**Your instructions**
Reproduce the data shown below exactly.

Provided material START

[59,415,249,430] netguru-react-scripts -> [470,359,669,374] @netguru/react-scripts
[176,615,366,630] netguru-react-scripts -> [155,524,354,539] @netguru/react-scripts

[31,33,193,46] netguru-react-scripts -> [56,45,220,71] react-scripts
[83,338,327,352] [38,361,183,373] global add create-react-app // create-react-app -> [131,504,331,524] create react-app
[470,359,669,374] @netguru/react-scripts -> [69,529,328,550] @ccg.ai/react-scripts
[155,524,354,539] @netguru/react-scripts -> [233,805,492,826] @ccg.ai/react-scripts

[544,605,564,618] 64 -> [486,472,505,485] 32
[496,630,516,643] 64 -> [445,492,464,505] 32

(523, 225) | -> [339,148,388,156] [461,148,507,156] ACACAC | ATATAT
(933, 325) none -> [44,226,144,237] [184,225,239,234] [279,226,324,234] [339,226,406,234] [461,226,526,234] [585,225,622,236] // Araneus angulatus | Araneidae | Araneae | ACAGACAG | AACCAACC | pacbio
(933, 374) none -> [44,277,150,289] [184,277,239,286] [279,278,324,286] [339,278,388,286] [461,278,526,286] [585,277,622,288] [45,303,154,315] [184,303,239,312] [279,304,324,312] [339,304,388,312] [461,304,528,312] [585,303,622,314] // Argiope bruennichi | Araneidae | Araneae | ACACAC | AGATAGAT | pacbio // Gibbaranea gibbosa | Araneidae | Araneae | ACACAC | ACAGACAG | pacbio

Provided material END

**Written response**
[59,415,249,430] netguru-react-scripts -> [470,359,669,374] @netguru/react-scripts
[176,615,366,630] netguru-react-scripts -> [155,524,354,539] @netguru/react-scripts

[31,33,193,46] netguru-react-scripts -> [56,45,220,71] react-scripts
[83,338,327,352] [38,361,183,373] global add create-react-app // create-react-app -> [131,504,331,524] create react-app
[470,359,669,374] @netguru/react-scripts -> [69,529,328,550] @ccg.ai/react-scripts
[155,524,354,539] @netguru/react-scripts -> [233,805,492,826] @ccg.ai/react-scripts

[544,605,564,618] 64 -> [486,472,505,485] 32
[496,630,516,643] 64 -> [445,492,464,505] 32

(523, 225) | -> [339,148,388,156] [461,148,507,156] ACACAC | ATATAT
(933, 325) none -> [44,226,144,237] [184,225,239,234] [279,226,324,234] [339,226,406,234] [461,226,526,234] [585,225,622,236] // Araneus angulatus | Araneidae | Araneae | ACAGACAG | AACCAACC | pacbio
(933, 374) none -> [44,277,150,289] [184,277,239,286] [279,278,324,286] [339,278,388,286] [461,278,526,286] [585,277,622,288] [45,303,154,315] [184,303,239,312] [279,304,324,312] [339,304,388,312] [461,304,528,312] [585,303,622,314] // Argiope bruennichi | Araneidae | Araneae | ACACAC | AGATAGAT | pacbio // Gibbaranea gibbosa | Araneidae | Araneae | ACACAC | ACAGACAG | pacbio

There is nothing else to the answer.